Bertemunya dengan Sekar Ayu membuat Mei Hwa sadar bahwa dirinya tidak sendiri. Masih banyak yang mengalami kepahitan hidup serupa namun tetap tegar melangkah. Di sinilah mengapa ikatan batin mereka kuat. Pada akhirnya, memang antara mereka ada pertalian yang tidak terduga.
Sebagai novel sejarah, MHSPZ menghadirkan fakta-fakta yang jarang terungkap. Dibumbui dengan fiksi yang manis, novel ini mampu menghadirkan satire yang kocak dan mengena, sesuai dengan kejadian pada zamannya. Pembaca seperti dibawa menilik lebih dalam tentang nasib bangsa Indonesia sekitar tahun 1965 kala PKI berjaya dan kerusuhan Mei 1998.

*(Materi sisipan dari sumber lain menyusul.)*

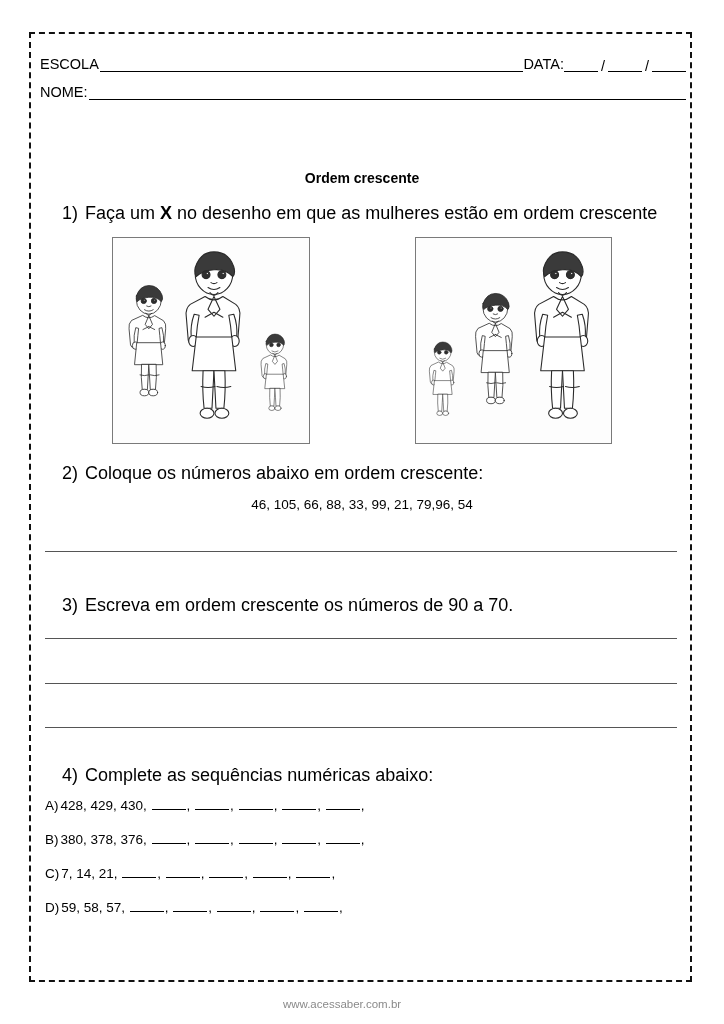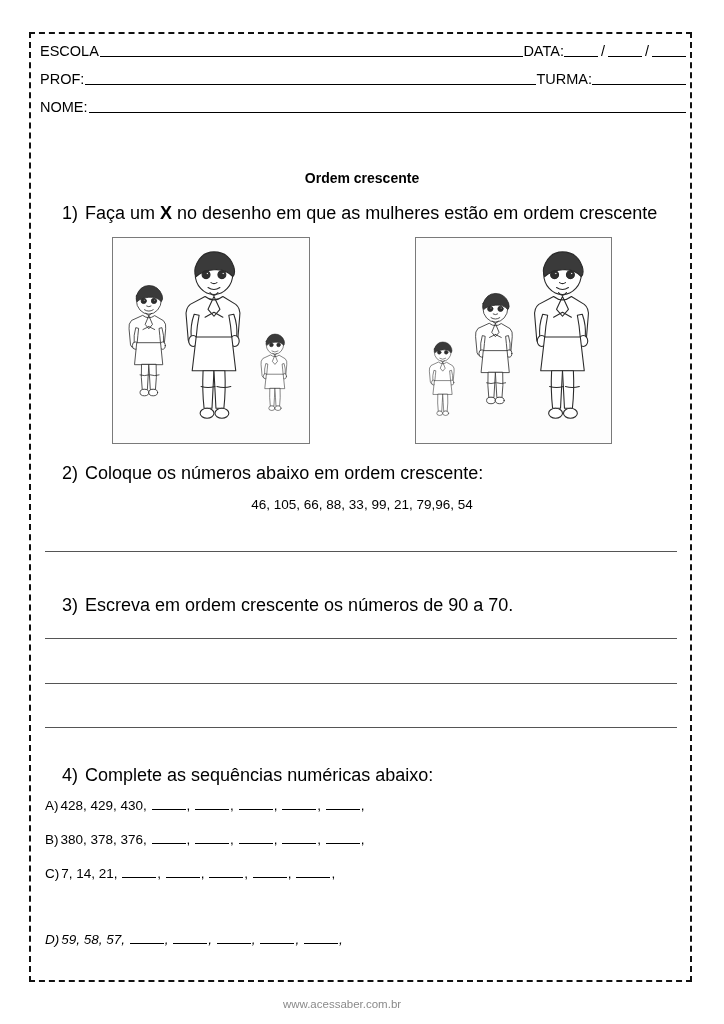"ESCOLA" .hrow { align-items: flex-start -> flex-end }
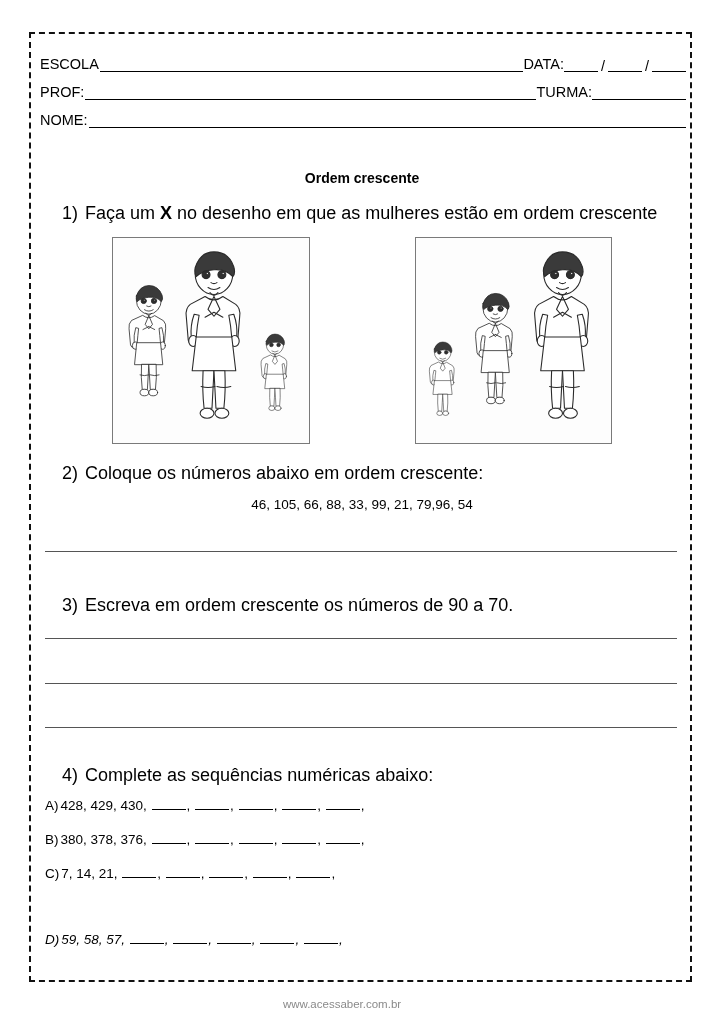"PROF:" div.hrow { html: <div> <span>PROF:</span> <span></span> <span>TURMA:</span> <span></span> </div> -> none }
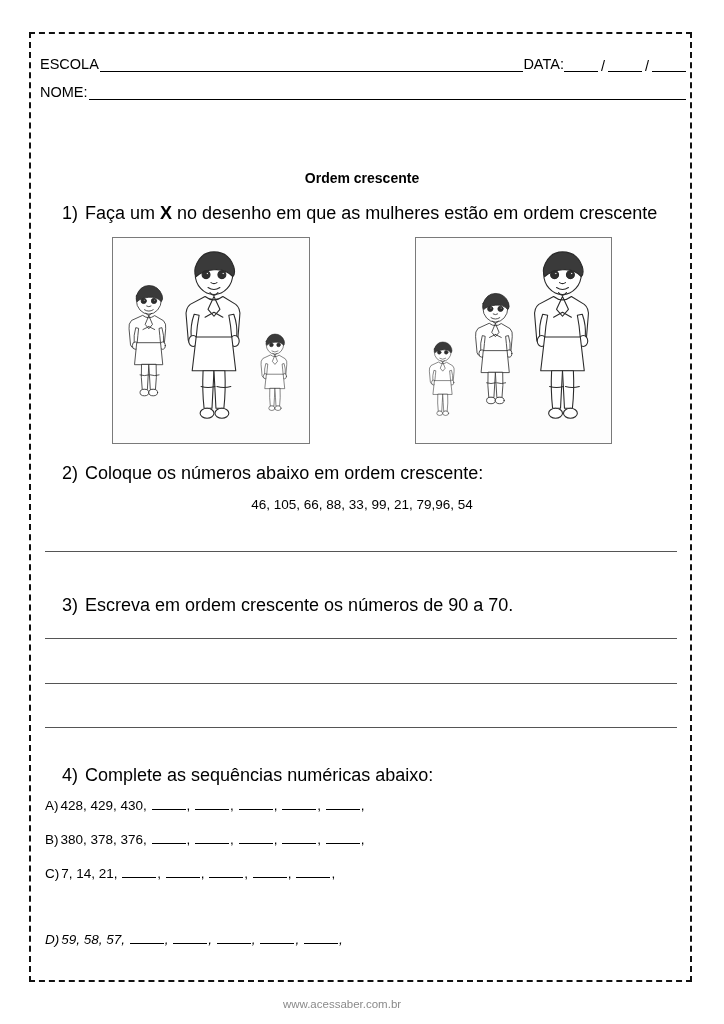"D) 59, 58, 57, ," #seq-d { font-style: italic -> none; top: 932px -> 900px }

Gaya bertutur penulis dalam menyampaikan ide cerita juga ringan. Hanya saja, sudut pandang orang ketiga untuk menggambarkan seorang Sekar Ayu lebih bagus dibanding dengan gaya penceritaan Mei Hwa yang menggunakan sudut pandang "aku". Hal ini dapat dilihat pada saat Mei Hwa dirawat di rumah sakit pasca kerusuhan. Ia diceritakan sedang terganggu mentalnya. Hal ini seakan kurang pas. Seorang yang sedang terganggu mentalnya dapat dengan mudah bercerita sesuatu yang seharusnya tidak disadari. Hal ini dapat dilihat dalam kutipan berikut, saat Mei Hwa merasa dirinya berubah sebagai burung Elang:
"Seekor burung gereja mencicit, hinggap di sebuah dahan lemah di tepi jendela. Tertawaku semakin buncah. Kujulurkan paruhku kepada burung gereja itu, mencibir dengan sedahsyat-dahsyatnya cibiran"
Di samping itu, ada beberapa bagian yang sangat disayangkan adanya. Hal ini dapat dilihat pada kalimat yang terdapat pengulangan seperti kata "ini" dan "itu" yang ditulis berulang dalam satu paragraf. Selain itu, banyaknya tokoh membuat cerita kurang fokus. Pembaca dirasa harus menuliskan catatan khusus agar mengetahui jalan cerita tokohnya secara keseluruhan. Seperti contohnya hubungan antara Sekar Ayu dengan kakek neneknya, ayah ibunya, paman bibinya serta orang-orang di sekitarnya.
All in all, Mei Hwa dan Sang Pelintas zaman layak mendapat tiga dari lima bintang. Good Job, mbak Afifah Afra.